**Task to complete**. Output exactly, and only, the lines below from the one with "BALLONS MYLAR 18" down to the one with "total quantity: 18 -> 11". Include both end lines and no pictures.

#### Records for the exercise

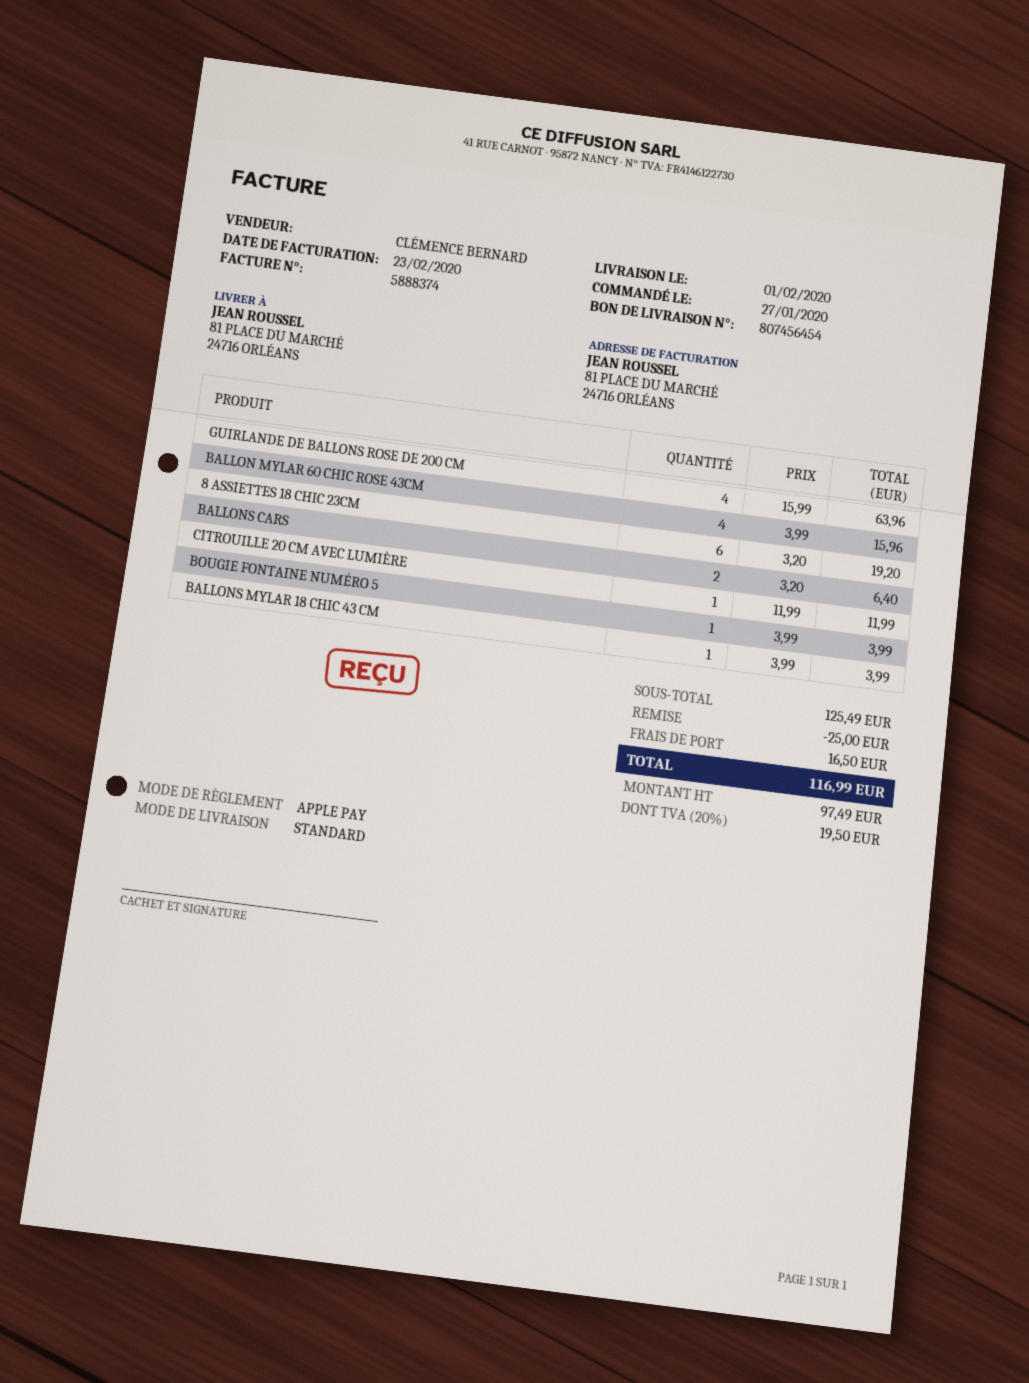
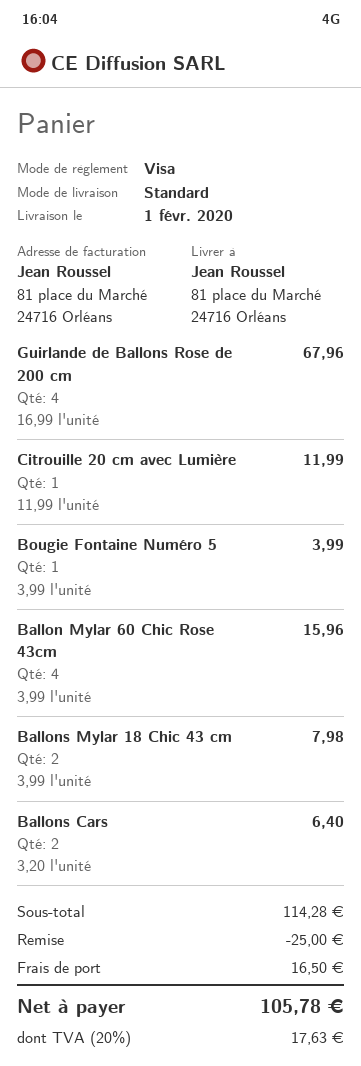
payment method: Apple Pay -> Visa
GUIRLANDE DE BALLONS ROSE DE 200 CM: 4 x 15.99 = 63.96 -> 4 x 16.99 = 67.96
8 ASSIETTES 18 CHIC 23CM: 6 x 3.20 = 19.20 -> none
BALLONS MYLAR 18 CHIC 43 CM: 1 x 3.99 = 3.99 -> 2 x 3.99 = 7.98
subtotal: 125.49 -> 114.28
tax: 20% = 19.50 -> 20% = 17.63
total: 116.99 -> 105.78

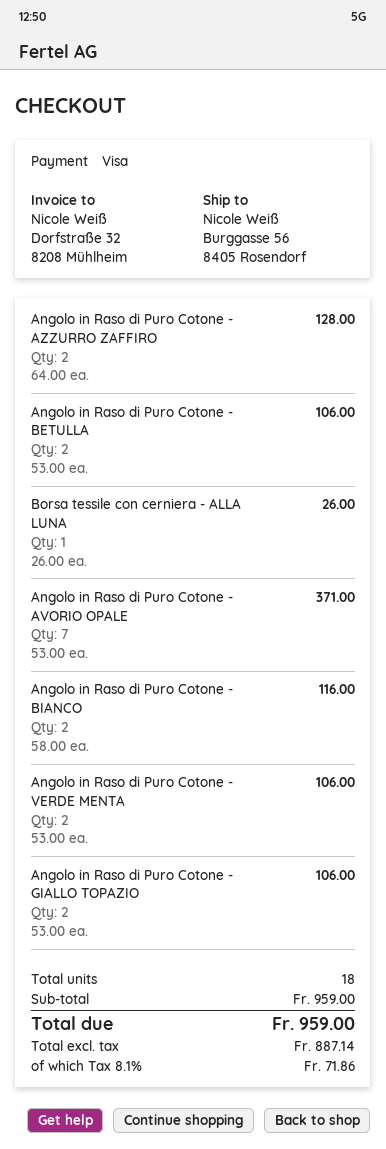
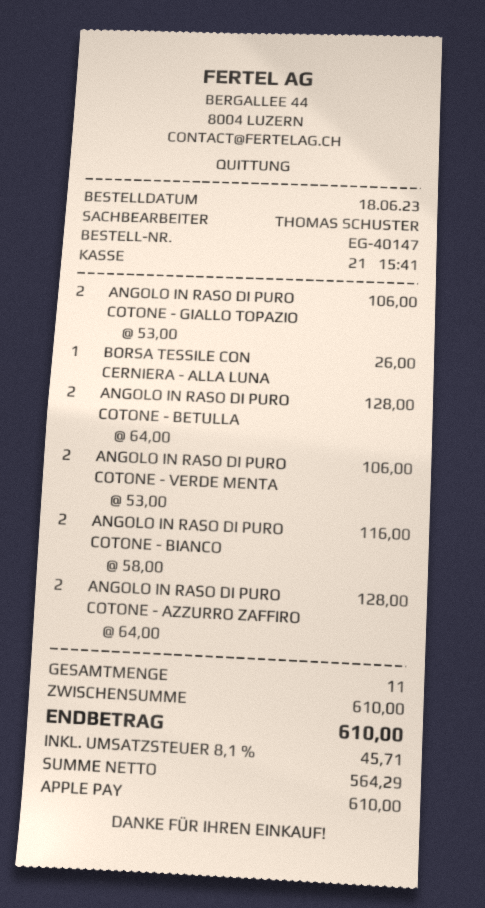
payment method: Visa -> Apple Pay
Angolo in Raso di Puro Cotone - BETULLA: 2 x 53.00 = 106.00 -> 2 x 64.00 = 128.00
Angolo in Raso di Puro Cotone - AVORIO OPALE: 7 x 53.00 = 371.00 -> none
total quantity: 18 -> 11
subtotal: 959.00 -> 610.00
net: 887.14 -> 564.29
tax: 8.1% = 71.86 -> 8.1% = 45.71
total: 959.00 -> 610.00

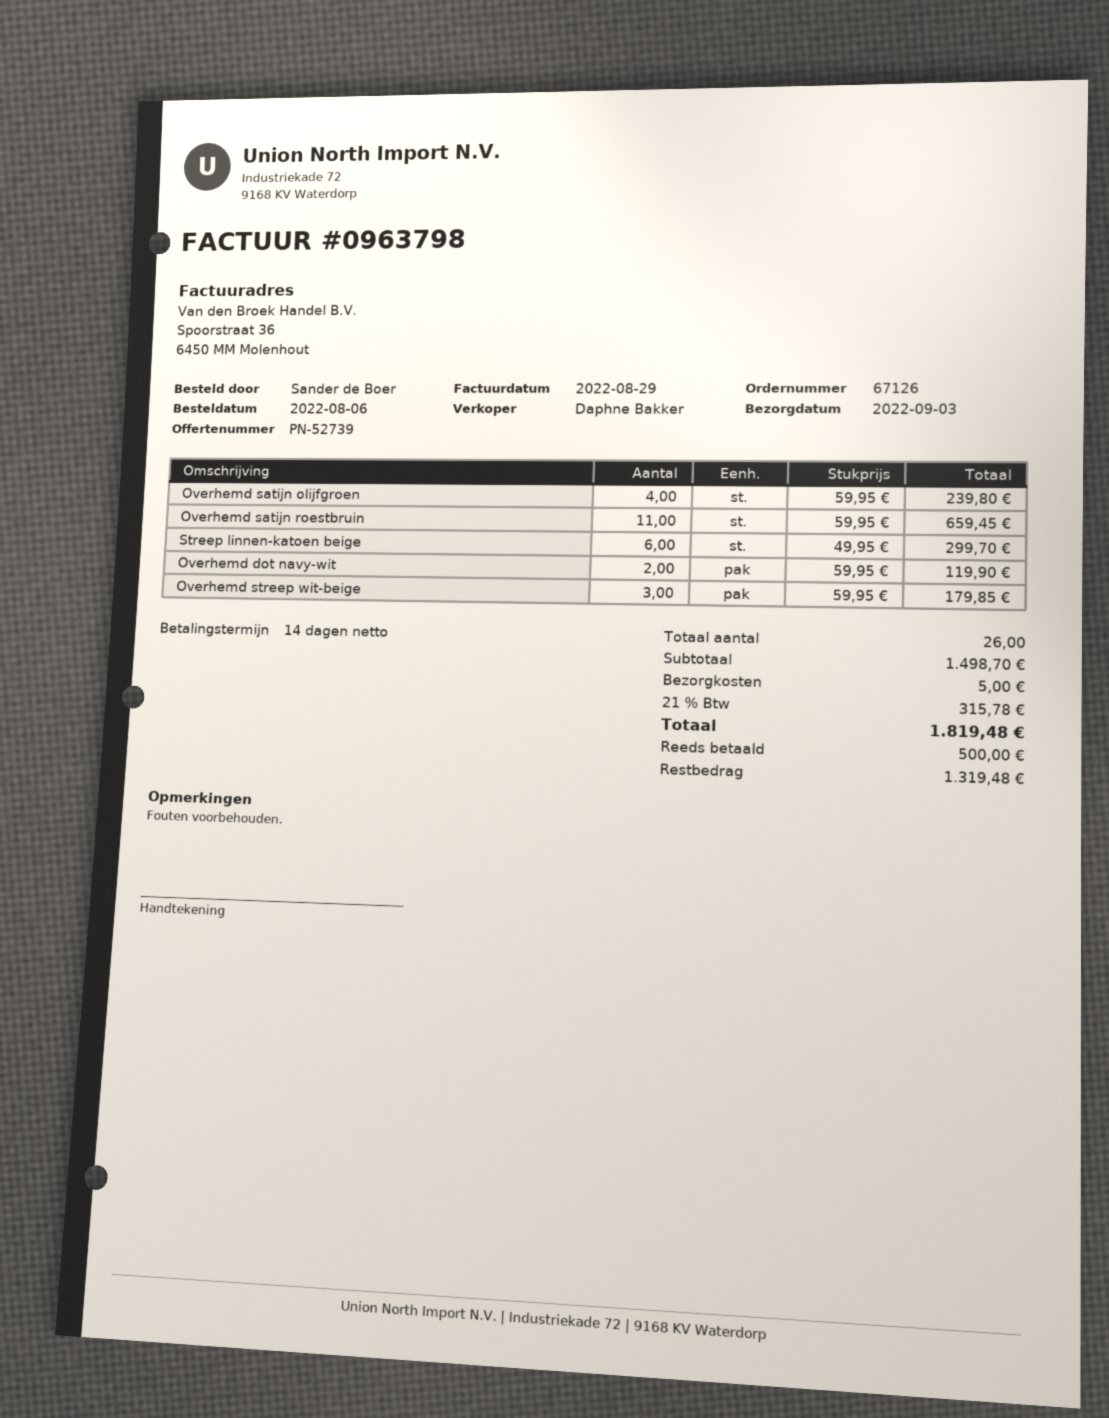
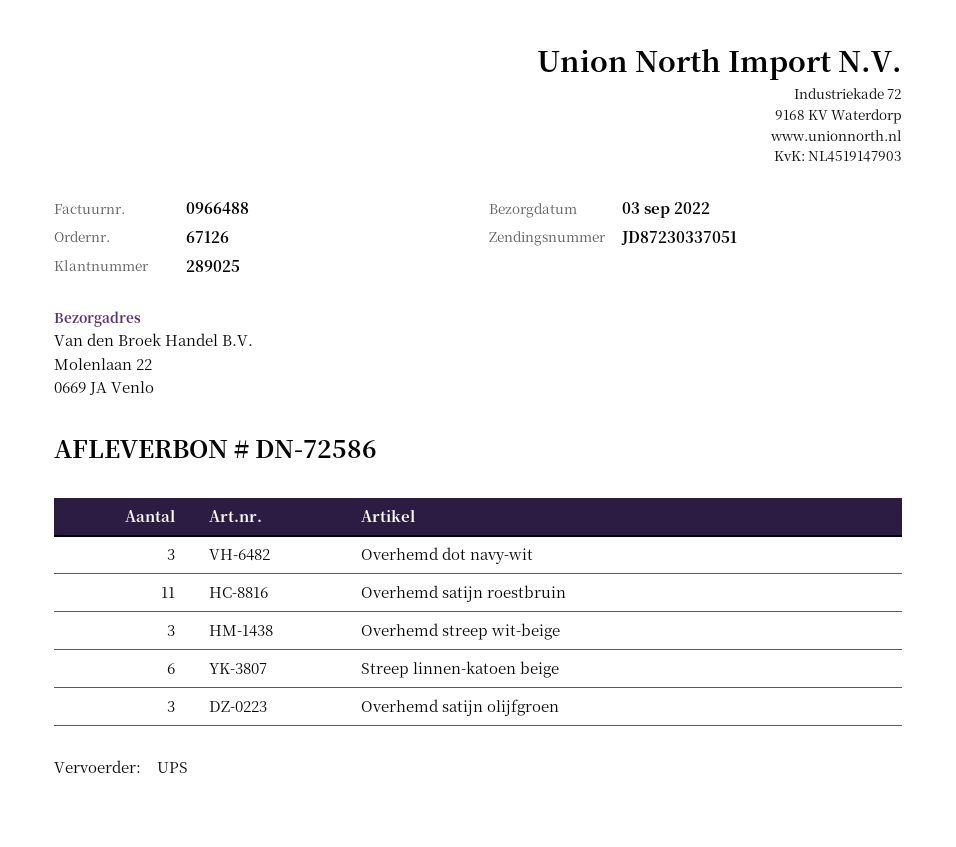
invoice number: 0963798 -> 0966488
Overhemd satijn olijfgroen: 4 -> 3
Overhemd dot navy-wit: 2 -> 3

########

**Response**.
BALLONS MYLAR 18 CHIC 43 CM: 1 x 3.99 = 3.99 -> 2 x 3.99 = 7.98
subtotal: 125.49 -> 114.28
tax: 20% = 19.50 -> 20% = 17.63
total: 116.99 -> 105.78

payment method: Visa -> Apple Pay
Angolo in Raso di Puro Cotone - BETULLA: 2 x 53.00 = 106.00 -> 2 x 64.00 = 128.00
Angolo in Raso di Puro Cotone - AVORIO OPALE: 7 x 53.00 = 371.00 -> none
total quantity: 18 -> 11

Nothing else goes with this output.